(Edit tracking data)
Start of Block

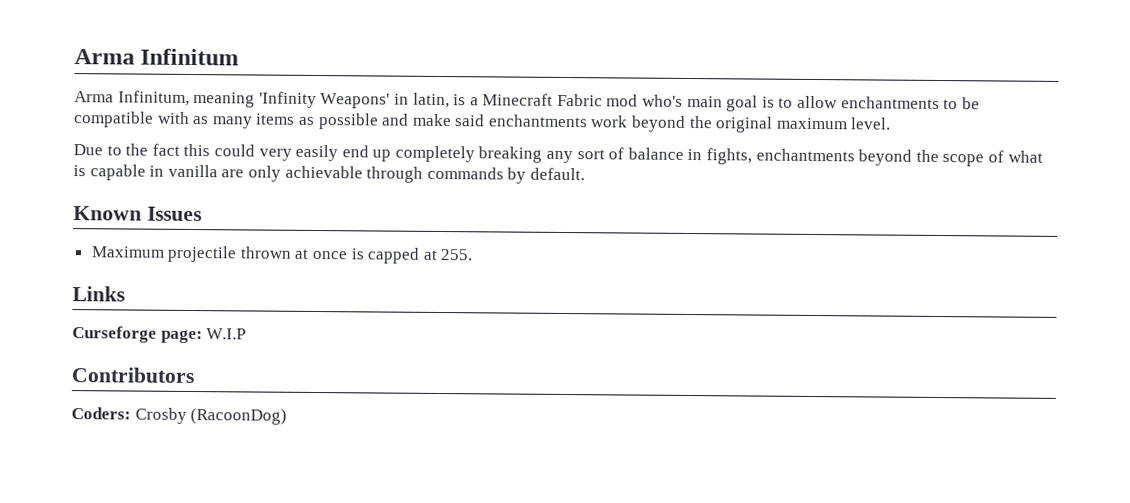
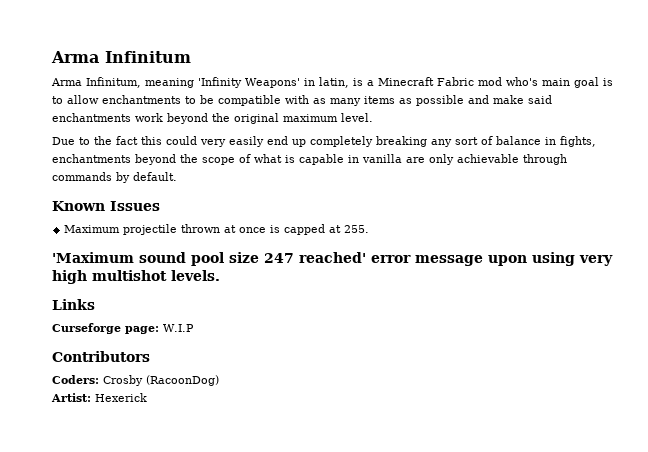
(474, 255) none -> [52,252,613,266] [52,270,220,284] // 'Maximum sound pool size 247 reached' error message upon using very high multishot levels.
(288, 416) none -> [51,393,147,402] // Artist: Hexerick

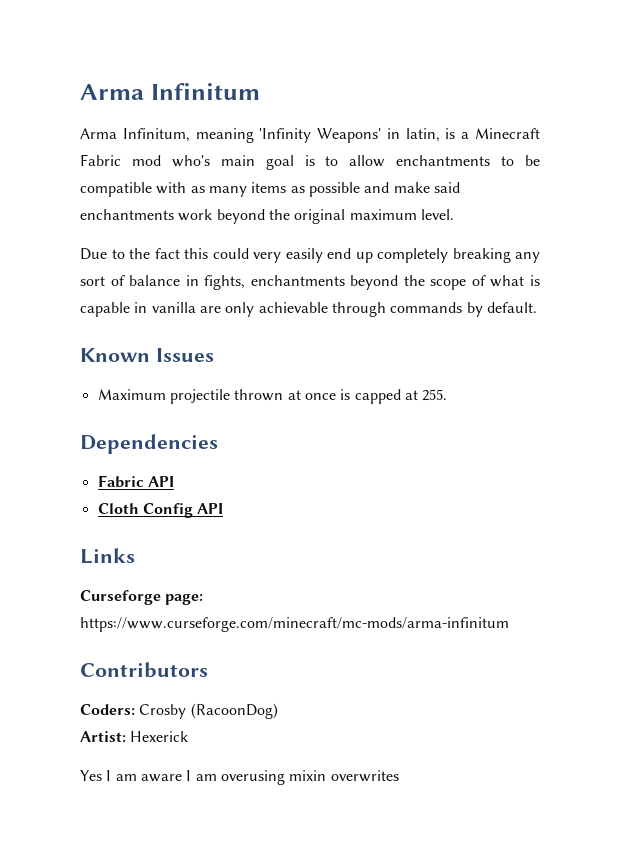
[52,252,613,266] [52,270,220,284] 'Maximum sound pool size 247 reached' error message upon using very high multishot levels. -> [80,434,218,454] [97,475,174,488] [97,503,224,518] Dependencies // Fabric API // Cloth Config API
[163,324,194,332] W.I.P -> [80,617,509,632] https://www.curseforge.com/minecraft/mc-mods/arma-infinitum
(147, 397) none -> [80,770,399,785] // Yes I am aware I am overusing mixin overwrites

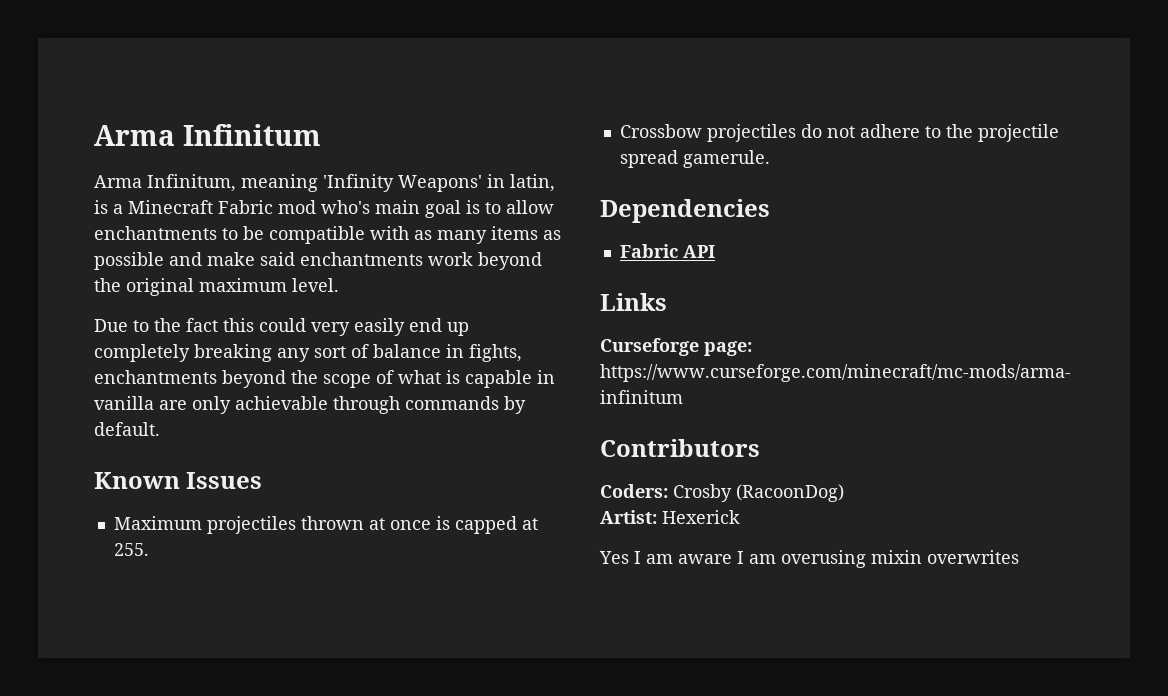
[169,389,230,404] projectile -> [206,516,296,534] projectiles
(448, 395) none -> [619,124,1059,142] [619,150,770,168] // Crossbow projectiles do not adhere to the projectile spread gamerule.
[97,503,224,518] // Cloth Config API -> (715, 251) none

End of Block

With the string "very" as the key, filter the data above and show the lines that match.

(474, 255) none -> [52,252,613,266] [52,270,220,284] // 'Maximum sound pool size 247 reached' error message upon using very high multishot levels.
[52,252,613,266] [52,270,220,284] 'Maximum sound pool size 247 reached' error message upon using very high multishot levels. -> [80,434,218,454] [97,475,174,488] [97,503,224,518] Dependencies // Fabric API // Cloth Config API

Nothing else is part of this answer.